Use pen and paper to teach them the architecture and first principles. Use the
ipads as a way for them to play with/write html code. For example use web
inspector tools to change a webpage on the fly and see the changes.

------
anandkulkarni
Ben - fascinating problem, and kudos to your wife for looking at this
question. There are analogous programs that have led to successful outcomes
here – ie, [https://thelastmile.org/](https://thelastmile.org/) These may have
useful learnings.

It's quite possible to teach sophisticated computer science without computers
at all, so the first question is what the most useful skillset will be. Basic
frontend engineering is probably the most in-demand skill today and allows
individuals to see their product on the web right away. Young inmates may also
be interested in coding as a path towards entrepreneurship and this can be
bundled into a curriculum.

You can code with just a text editor and view results in a web browser without
internet access.

Here are two apps that may prove useful as text editors:

1) [https://itunes.apple.com/us/app/diet-
coda/id500906297?mt=8](https://itunes.apple.com/us/app/diet-
coda/id500906297?mt=8)

2)
[https://itunes.apple.com/us/app/codetogo/id382677229?mt=8](https://itunes.apple.com/us/app/codetogo/id382677229?mt=8)

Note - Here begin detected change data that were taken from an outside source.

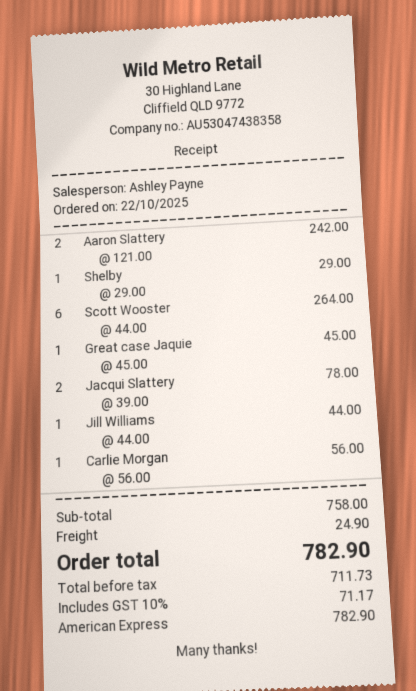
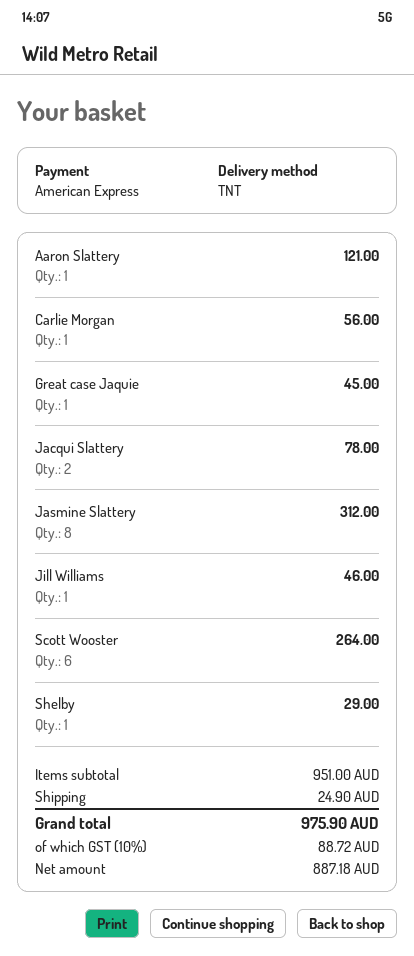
Aaron Slattery: 2 for 242.00 -> 1 for 121.00
Jill Williams: 1 for 44.00 -> 1 for 46.00
Jasmine Slattery: none -> 8 for 312.00
subtotal: 758.00 -> 951.00
net: 711.73 -> 887.18
tax: 10% = 71.17 -> 10% = 88.72
total: 782.90 -> 975.90

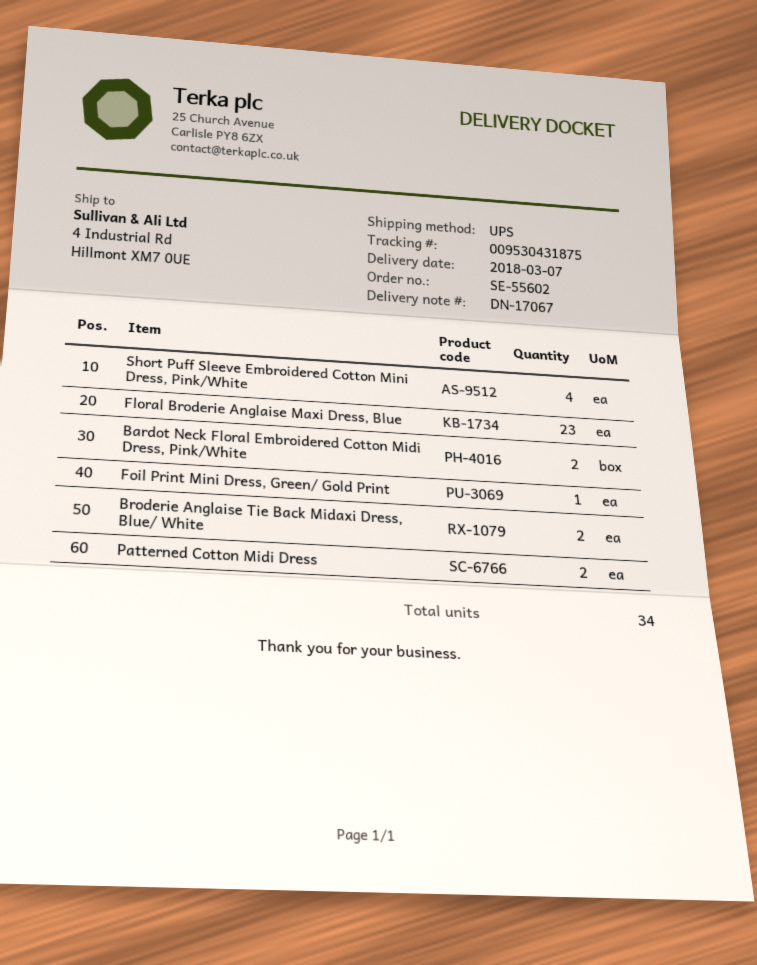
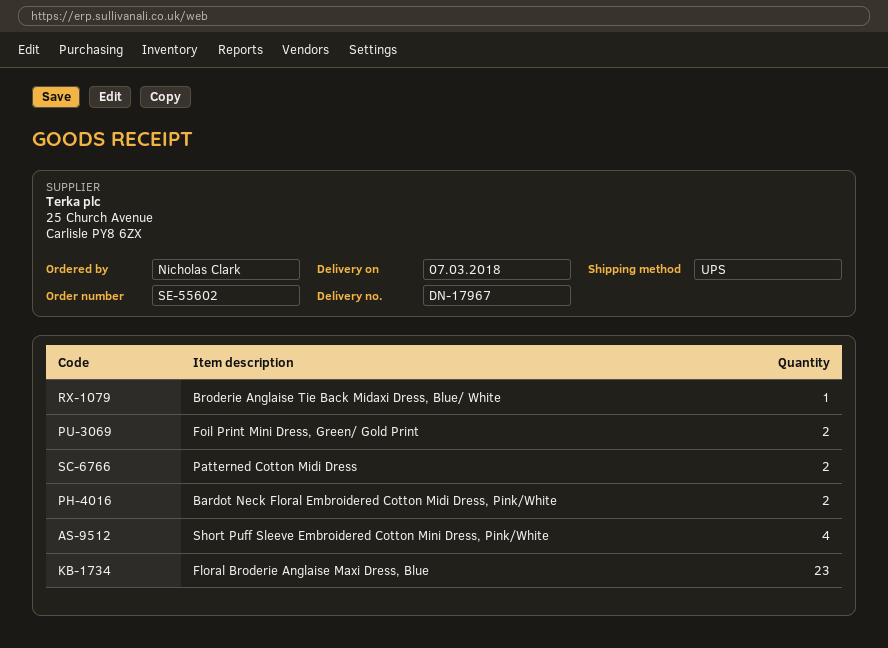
delivery note number: DN-17067 -> DN-17967
Foil Print Mini Dress, Green/ Gold Print: 1 -> 2
Broderie Anglaise Tie Back Midaxi Dress, Blue/ White: 2 -> 1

It may also be possible to take the iPads out and upload the content to the
web yourself, provided staff review & clear the content. This can lead to
effective outcomes.

-Anand

------
kristopolous
So I'm curious as to whether these were donated or whether there was some
state program which paid for them and if it was the latter, how the heck such
a purchase was justified.

iPads have the lowest productivity to cost ratio of any computing device -
probably up there with video game systems or burning bundles of money in large
piles.

Even if they were donated, I'd try to quickly sell them on the market and get
cheap traditional computers that can be used to teach real skill. You can get
working used laptops from ebay for $25 a piece with shipping; ~core2 with ~1GB
of ram and ~40GB of disk. Perfectly adequate machines.

That's ~40 computers for the cost of 1 iPad.

You could teach everything from how to type and use a word processor to
haskell and emacs on any of those.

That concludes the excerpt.